Washington Law Review


When Congress amended Title VII of the Civil Rights Act in 1972 to require employers to reasonably accommodate employees’ religious practices absent undue hardship to their business, it intended to protect employees from being forced to choose between their jobs and their religious beliefs. Yet in the decades since, courts have cut away at this right to the point it is practically nonexistent. Particularly concerning is the growing tendency of courts to read reasonableness out of the accommodation requirement, either by conflating reasonableness and undue hardship so that an accommodation’s reasonableness depends solely on whether it would cause the employer undue hardship, by setting the bar for reasonableness so low it is practically meaningless, or by ignoring the requirement altogether. Consequently, employers today have near carte blanche over whether and how to provide religious accommodations—a power imbalance that often forces employees into the precise dilemma from which Congress sought to protect them.

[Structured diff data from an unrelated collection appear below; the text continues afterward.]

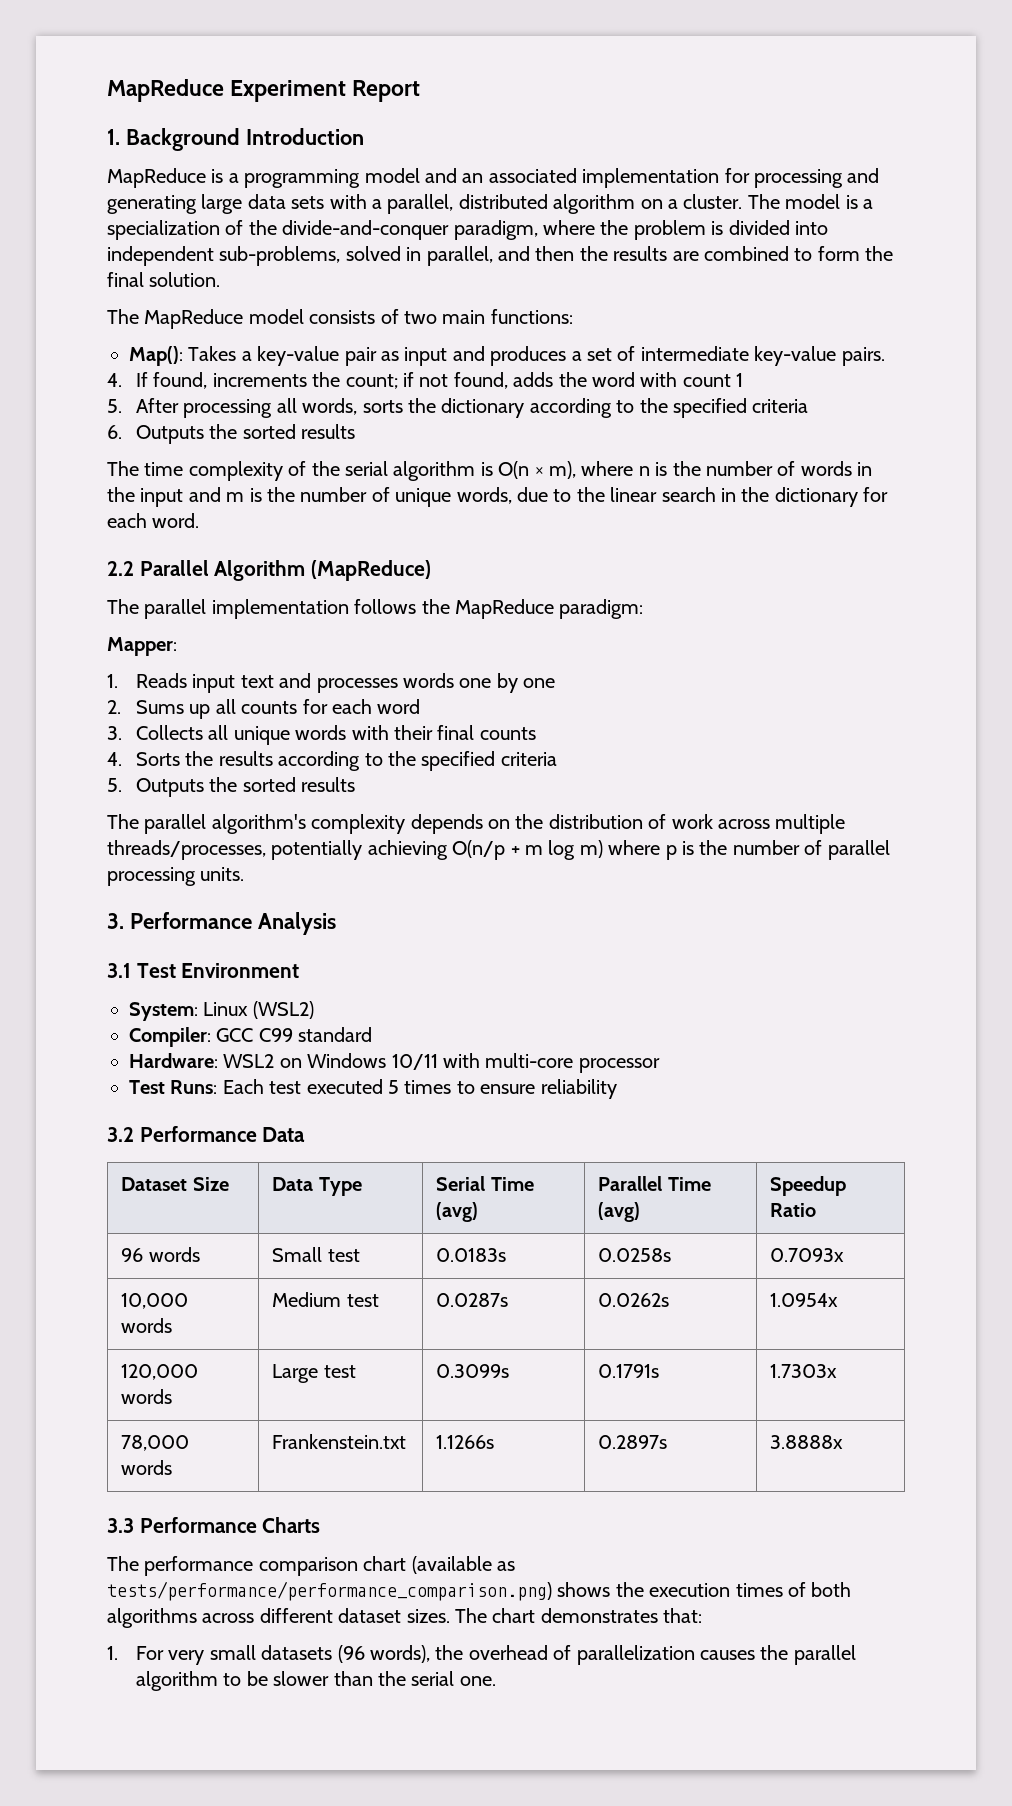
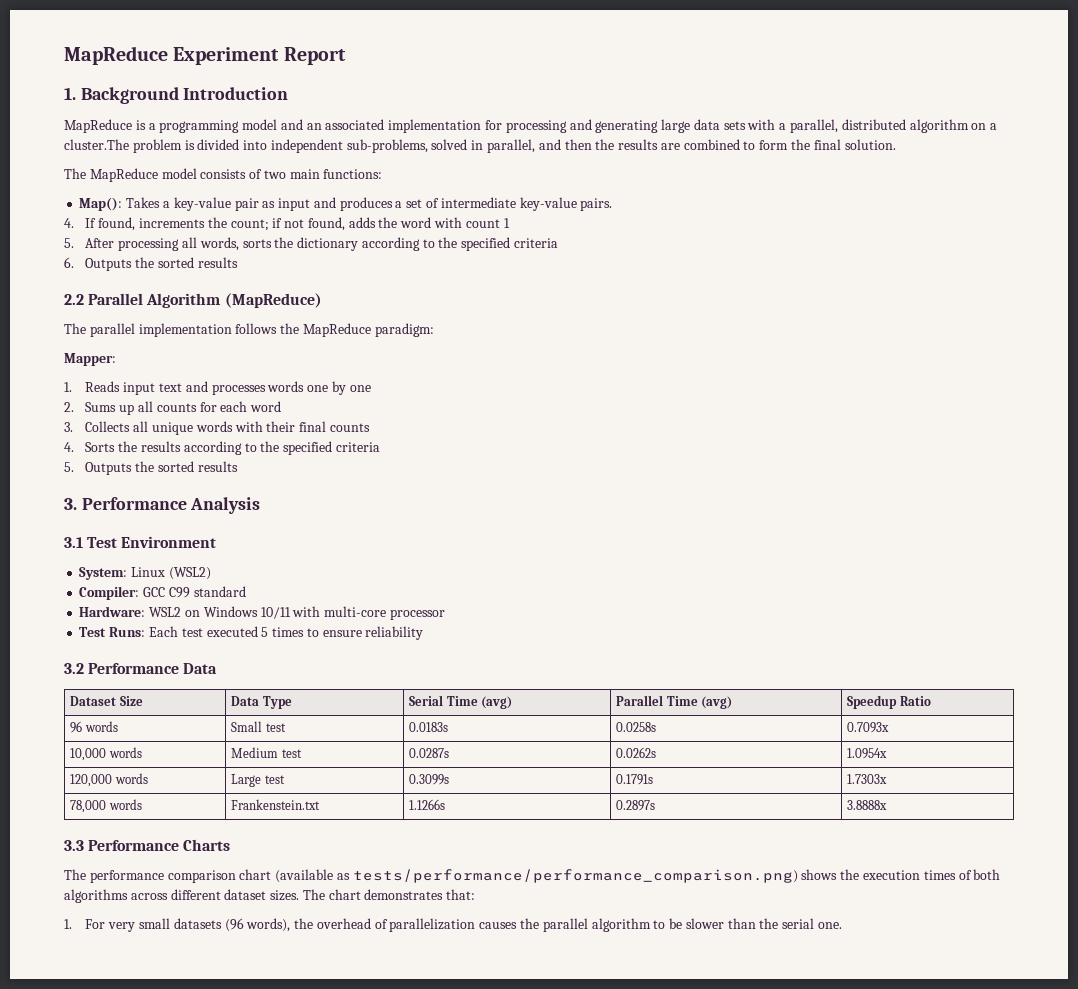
- MapReduce is a programming model and an associated implementation for processing and generating large data sets with a parallel, distributed algorithm on a cluster. The model is a specialization of the divide-and-conquer paradigm, where the problem is divided into independent sub-problems, solved in parallel, and then the results are combined to form the final solution.
+ MapReduce is a programming model and an associated implementation for processing and generating large data sets with a parallel, distributed algorithm on a cluster.The problem is divided into independent sub-problems, solved in parallel, and then the results are combined to form the final solution.
- The time complexity of the serial algorithm is O(n × m), where n is the number of words in the input and m is the number of unique words, due to the linear search in the dictionary for each word.
- The parallel algorithm's complexity depends on the distribution of work across multiple threads/processes, potentially achieving O(n/p + m log m) where p is the number of parallel processing units.

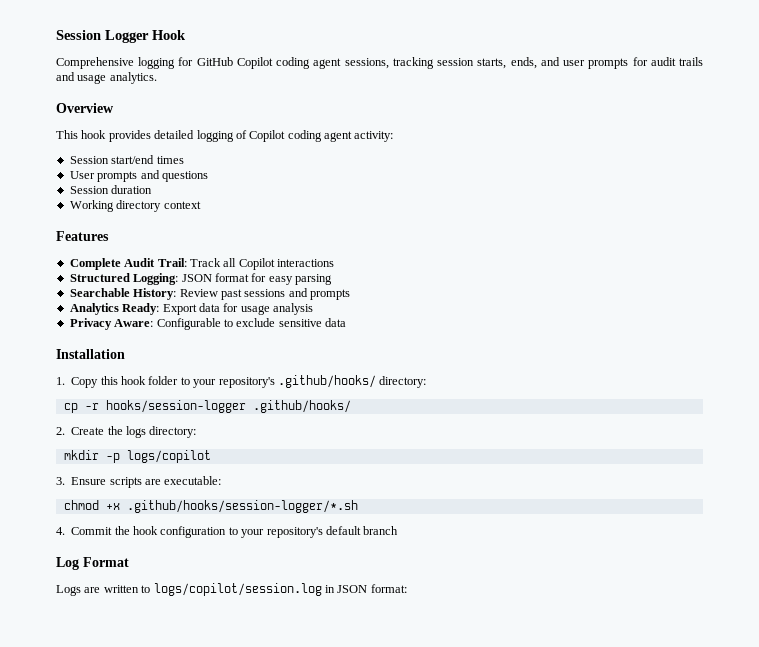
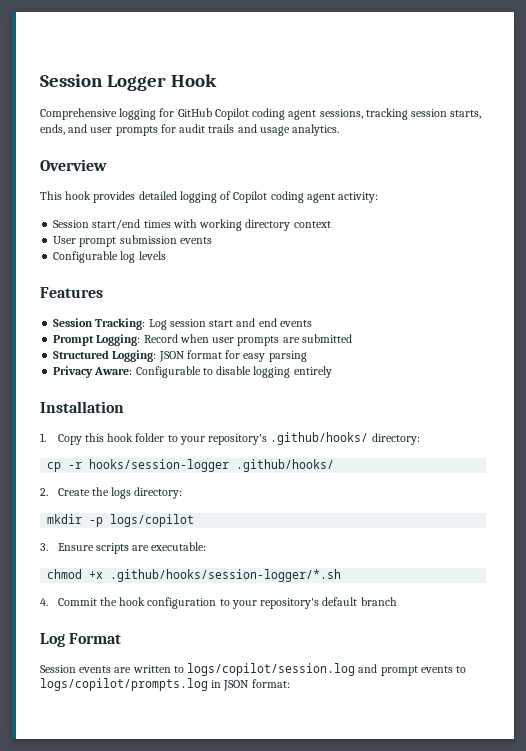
- Session start/end times
- User prompts and questions
- Session duration
- Working directory context
+ Session start/end times with working directory context
+ User prompt submission events
+ Configurable log levels
  Features
- Complete Audit Trail: Track all Copilot interactions
+ Session Tracking: Log session start and end events
+ Prompt Logging: Record when user prompts are submitted
- Searchable History: Review past sessions and prompts
- Analytics Ready: Export data for usage analysis
- Privacy Aware: Configurable to exclude sensitive data
+ Privacy Aware: Configurable to disable logging entirely
- Logs are written to logs/copilot/session.log in JSON format:
+ Session events are written to logs/copilot/session.log and prompt events to logs/copilot/prompts.log in JSON format:

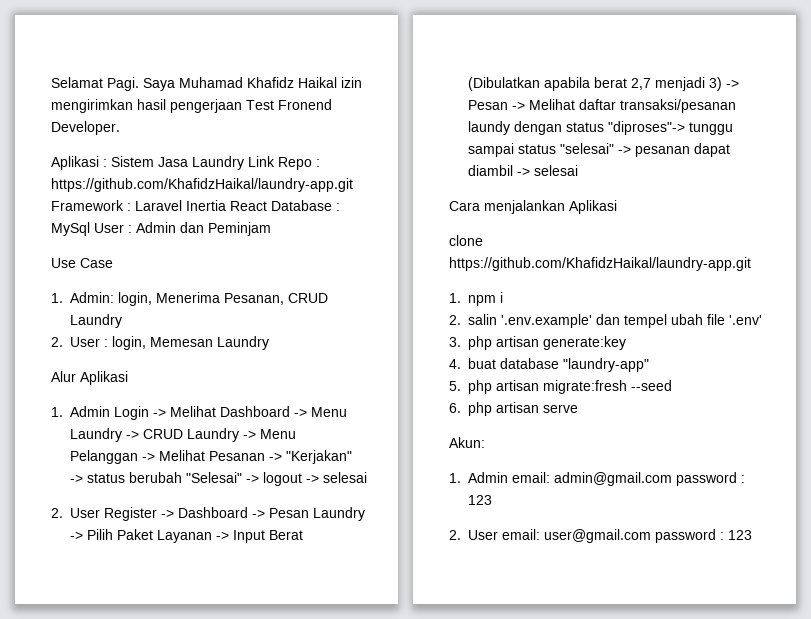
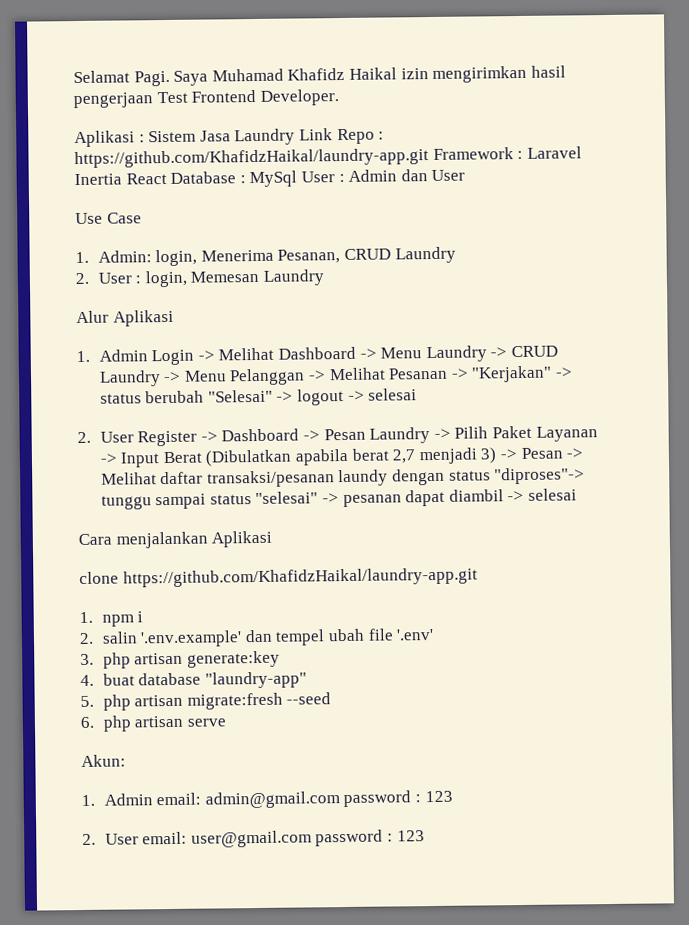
- Saya Muhamad Khafidz Haikal izin mengirimkan hasil pengerjaan Test Fronend Developer.
+ Saya Muhamad Khafidz Haikal izin mengirimkan hasil pengerjaan Test Frontend Developer.
- Aplikasi : Sistem Jasa Laundry Link Repo : https://github.com/KhafidzHaikal/laundry-app.git Framework : Laravel Inertia React Database : MySql User : Admin dan Peminjam
+ Aplikasi : Sistem Jasa Laundry Link Repo : https://github.com/KhafidzHaikal/laundry-app.git Framework : Laravel Inertia React Database : MySql User : Admin dan User

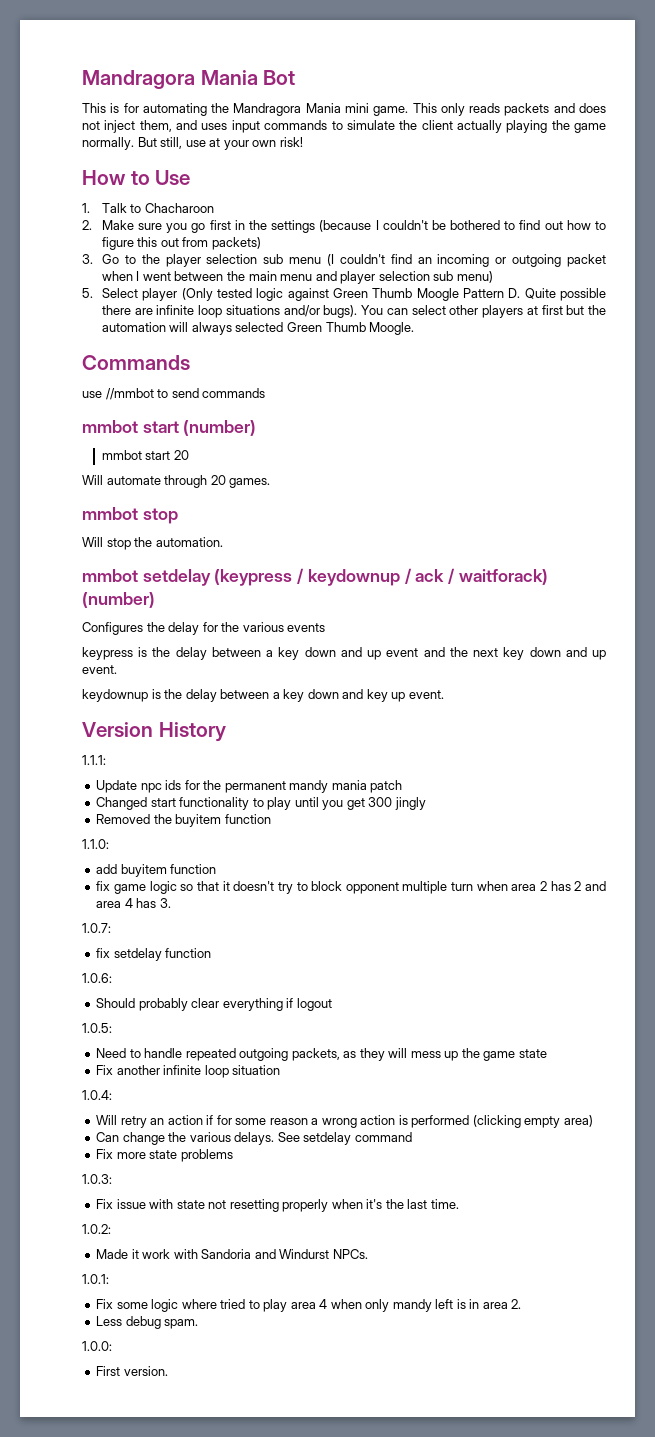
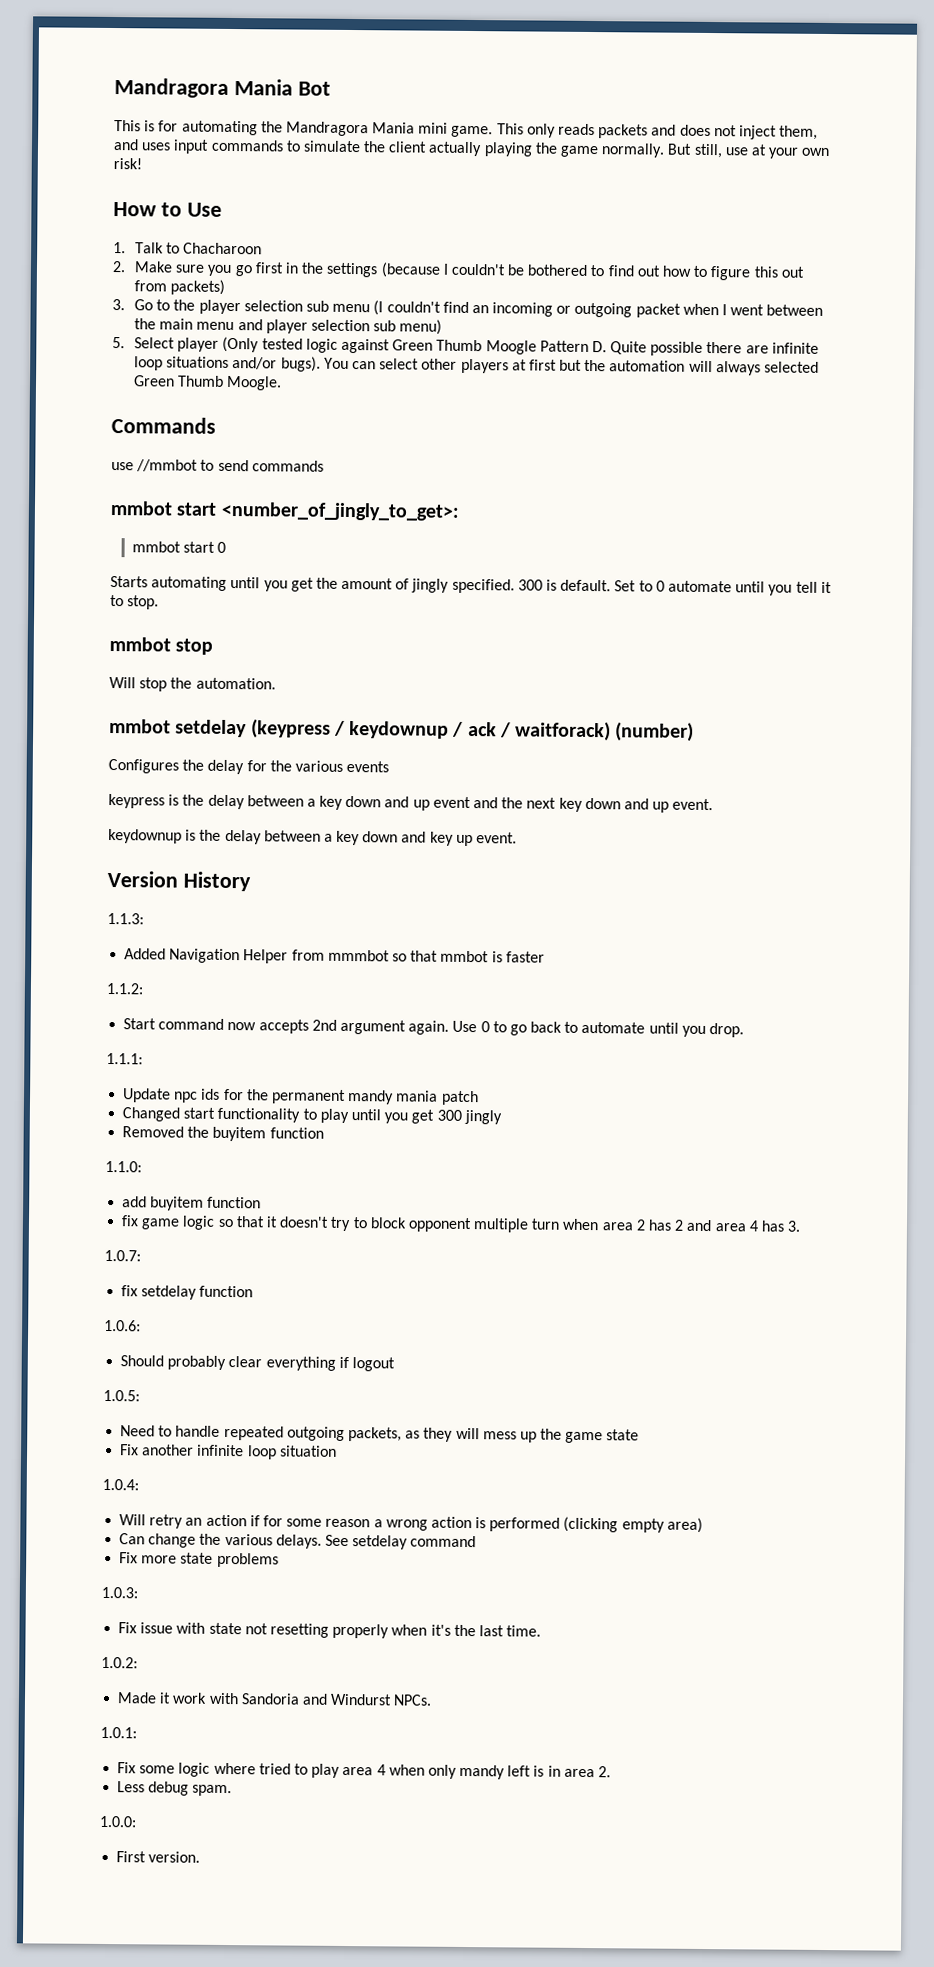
- mmbot start (number)
- mmbot start 20
- Will automate through 20 games.
+ mmbot start <number_of_jingly_to_get>:
+ mmbot start 0
+ Starts automating until you get the amount of jingly specified. 300 is default. Set to 0 automate until you tell it to stop.
+ 1.1.3:
+ Added Navigation Helper from mmmbot so that mmbot is faster
+ 1.1.2:
+ Start command now accepts 2nd argument again. Use 0 to go back to automate until you drop.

This Article argues for the restoration of employees’ right to reasonable religious accommodations. It does so by asserting that reasonableness under Title VII is a standalone requirement, separate and distinct from undue hardship, that must be evaluated from the employee’s perspective. An accommodation should be deemed reasonable to the employee only if it (1) fully eliminates the conflict between the employee’s job and religion, (2) does not cause the employee to suffer an adverse employment action, and (3) avoids unnecessarily disadvantaging the employee’s terms or conditions of employment. This conceptualization of reasonableness aligns with Congress’s intent and, if adopted, would help level the playing field between employers and employees in this increasingly critical area of law.